User interface change data:
--

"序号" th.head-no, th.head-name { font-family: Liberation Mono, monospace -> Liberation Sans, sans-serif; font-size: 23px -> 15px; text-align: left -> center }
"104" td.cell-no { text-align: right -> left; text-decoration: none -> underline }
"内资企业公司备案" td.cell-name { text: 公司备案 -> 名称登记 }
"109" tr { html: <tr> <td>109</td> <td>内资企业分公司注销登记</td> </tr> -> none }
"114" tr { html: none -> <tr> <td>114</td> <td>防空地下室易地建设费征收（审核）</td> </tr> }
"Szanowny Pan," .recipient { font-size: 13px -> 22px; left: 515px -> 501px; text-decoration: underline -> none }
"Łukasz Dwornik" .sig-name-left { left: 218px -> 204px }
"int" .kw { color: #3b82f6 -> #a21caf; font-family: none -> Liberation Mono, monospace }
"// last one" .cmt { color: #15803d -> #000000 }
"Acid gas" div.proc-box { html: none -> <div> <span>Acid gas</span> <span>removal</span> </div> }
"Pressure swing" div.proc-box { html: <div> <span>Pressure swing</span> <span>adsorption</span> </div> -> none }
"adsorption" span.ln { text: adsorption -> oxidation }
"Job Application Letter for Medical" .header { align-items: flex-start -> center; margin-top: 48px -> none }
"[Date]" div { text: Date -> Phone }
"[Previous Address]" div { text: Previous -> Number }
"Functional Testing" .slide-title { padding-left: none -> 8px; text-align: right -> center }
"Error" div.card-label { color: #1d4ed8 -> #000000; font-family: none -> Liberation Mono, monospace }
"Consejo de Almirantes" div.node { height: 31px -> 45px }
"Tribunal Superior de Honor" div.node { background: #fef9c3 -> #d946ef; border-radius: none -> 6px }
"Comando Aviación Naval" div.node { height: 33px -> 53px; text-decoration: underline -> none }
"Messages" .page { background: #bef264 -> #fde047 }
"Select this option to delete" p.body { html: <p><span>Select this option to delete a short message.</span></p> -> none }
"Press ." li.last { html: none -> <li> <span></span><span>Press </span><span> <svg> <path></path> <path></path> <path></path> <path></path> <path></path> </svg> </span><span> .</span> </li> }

--

Work to be completed:
The required output is the entries from their opening line through the line holding "html: <tr> <td>109</td>", repeated exactly, with both end lines kept.

Exercise output:
"序号" th.head-no, th.head-name { font-family: Liberation Mono, monospace -> Liberation Sans, sans-serif; font-size: 23px -> 15px; text-align: left -> center }
"104" td.cell-no { text-align: right -> left; text-decoration: none -> underline }
"内资企业公司备案" td.cell-name { text: 公司备案 -> 名称登记 }
"109" tr { html: <tr> <td>109</td> <td>内资企业分公司注销登记</td> </tr> -> none }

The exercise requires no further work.